>>>
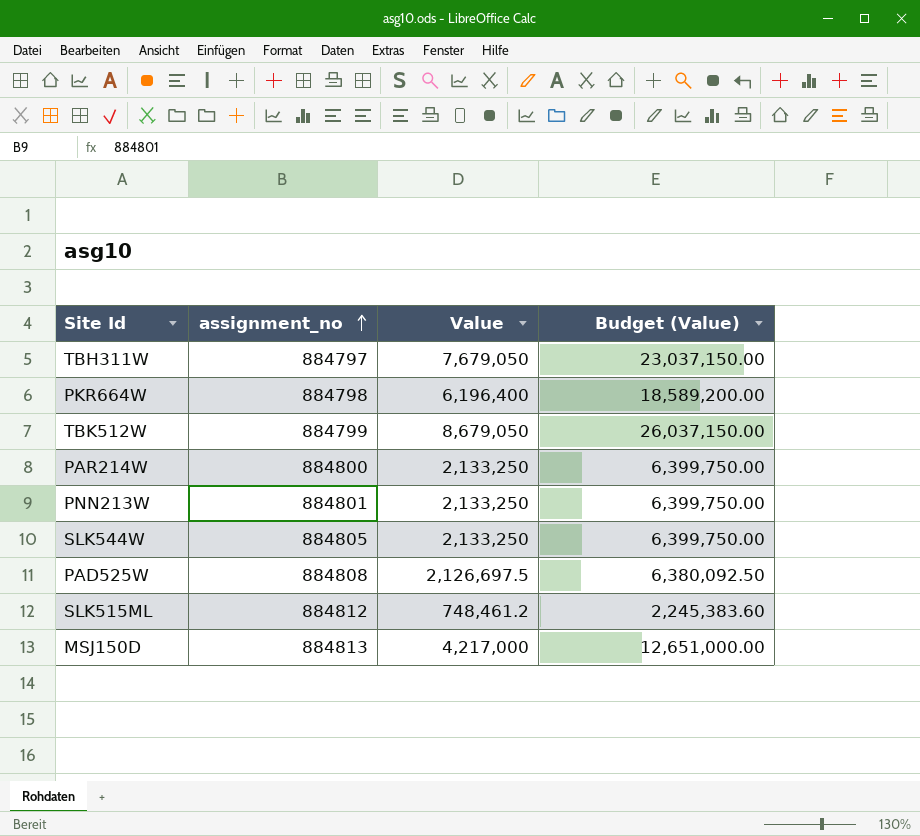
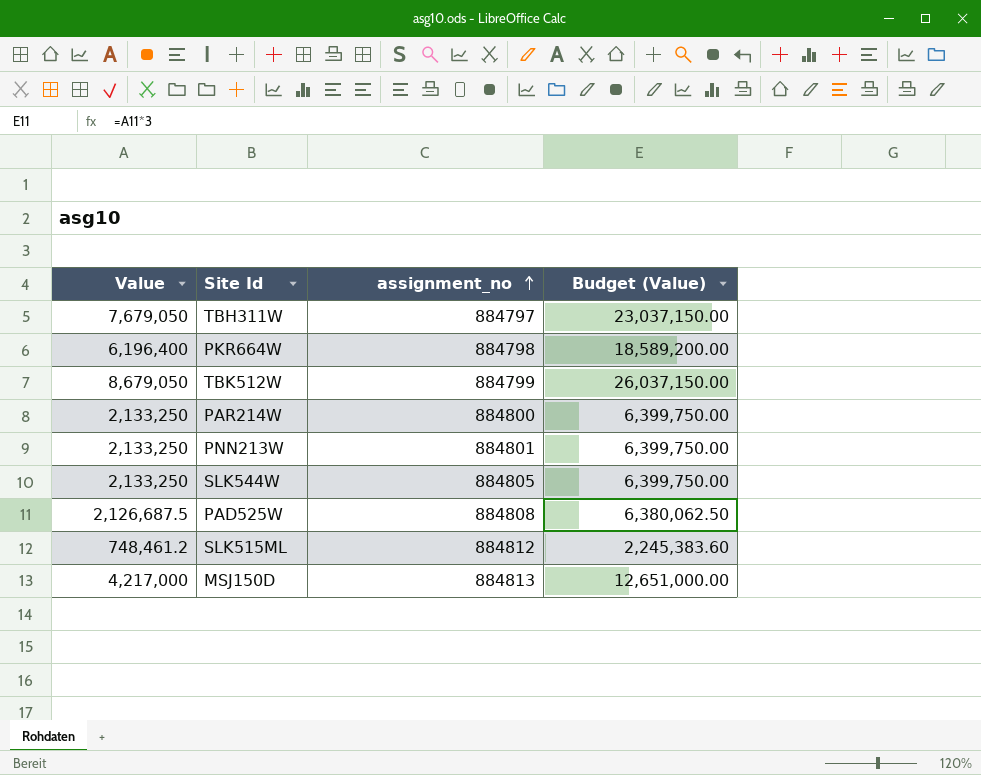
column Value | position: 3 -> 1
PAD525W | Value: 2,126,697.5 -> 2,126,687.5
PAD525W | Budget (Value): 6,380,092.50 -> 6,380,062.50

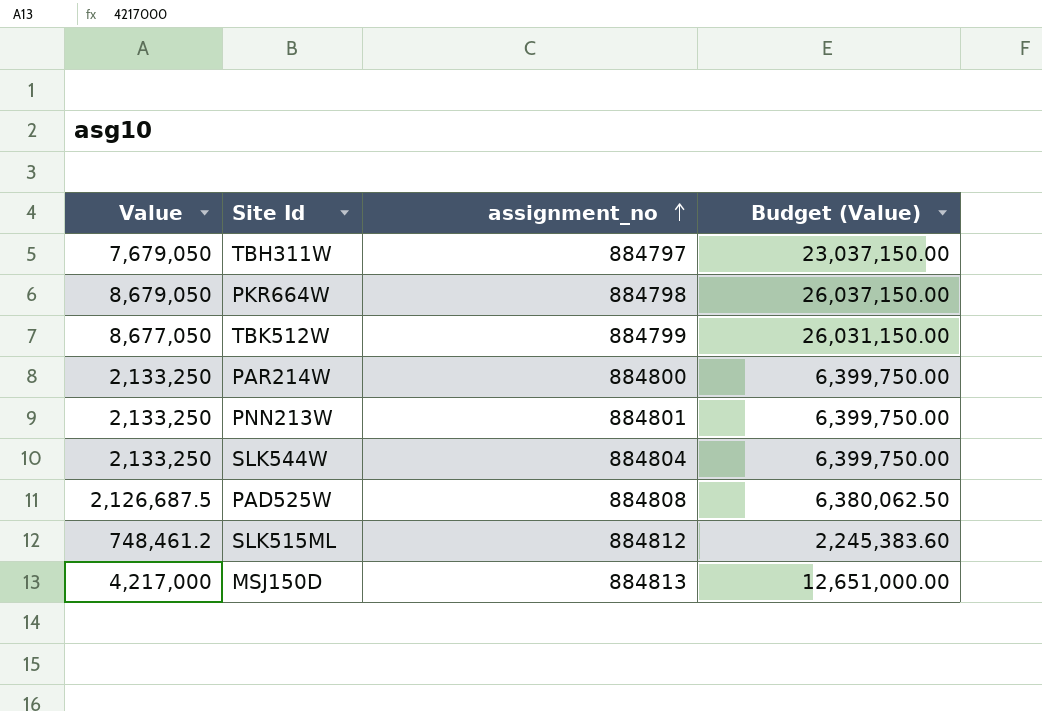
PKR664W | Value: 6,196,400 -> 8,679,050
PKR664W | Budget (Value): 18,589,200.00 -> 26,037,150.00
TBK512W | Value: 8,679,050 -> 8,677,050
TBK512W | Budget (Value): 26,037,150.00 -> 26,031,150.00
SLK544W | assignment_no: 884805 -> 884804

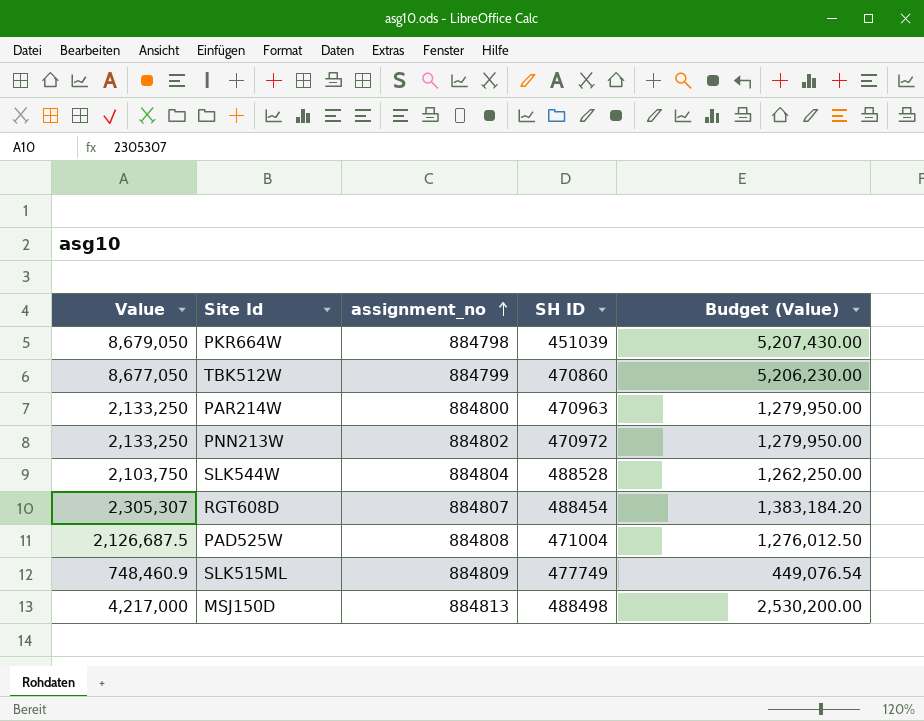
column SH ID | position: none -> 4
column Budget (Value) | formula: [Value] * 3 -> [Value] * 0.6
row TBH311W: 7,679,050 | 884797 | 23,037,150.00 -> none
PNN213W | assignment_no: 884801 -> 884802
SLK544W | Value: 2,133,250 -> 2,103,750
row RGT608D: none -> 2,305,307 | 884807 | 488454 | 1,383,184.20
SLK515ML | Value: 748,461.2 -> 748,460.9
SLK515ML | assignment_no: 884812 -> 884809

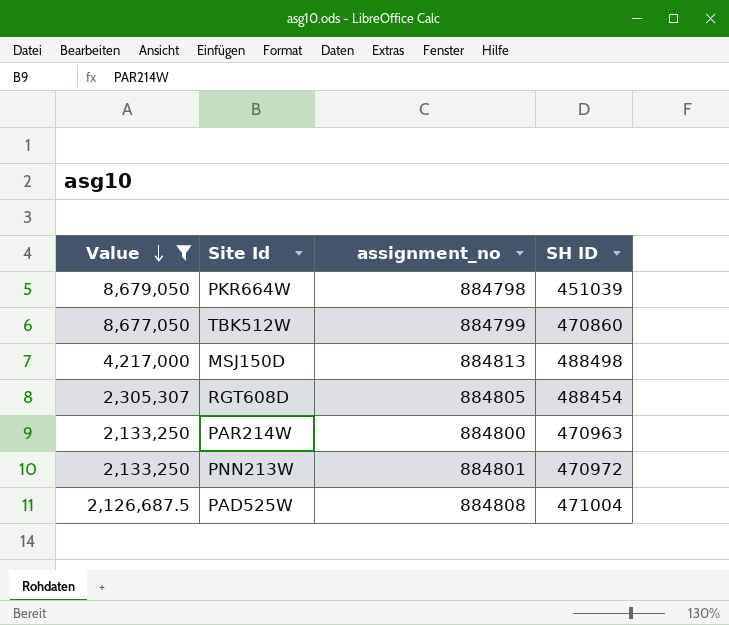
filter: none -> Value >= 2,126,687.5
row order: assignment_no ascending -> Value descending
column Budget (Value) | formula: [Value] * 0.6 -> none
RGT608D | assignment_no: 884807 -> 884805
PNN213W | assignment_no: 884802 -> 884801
<<<
*Task to complete*
The line with "column SH ID | position: none -> 4" marks the start, and the last line of the material marks the end. Reproduce exactly those two lines and every line between them, without the pictures.

*The completed task*
column SH ID | position: none -> 4
column Budget (Value) | formula: [Value] * 3 -> [Value] * 0.6
row TBH311W: 7,679,050 | 884797 | 23,037,150.00 -> none
PNN213W | assignment_no: 884801 -> 884802
SLK544W | Value: 2,133,250 -> 2,103,750
row RGT608D: none -> 2,305,307 | 884807 | 488454 | 1,383,184.20
SLK515ML | Value: 748,461.2 -> 748,460.9
SLK515ML | assignment_no: 884812 -> 884809

filter: none -> Value >= 2,126,687.5
row order: assignment_no ascending -> Value descending
column Budget (Value) | formula: [Value] * 0.6 -> none
RGT608D | assignment_no: 884807 -> 884805
PNN213W | assignment_no: 884802 -> 884801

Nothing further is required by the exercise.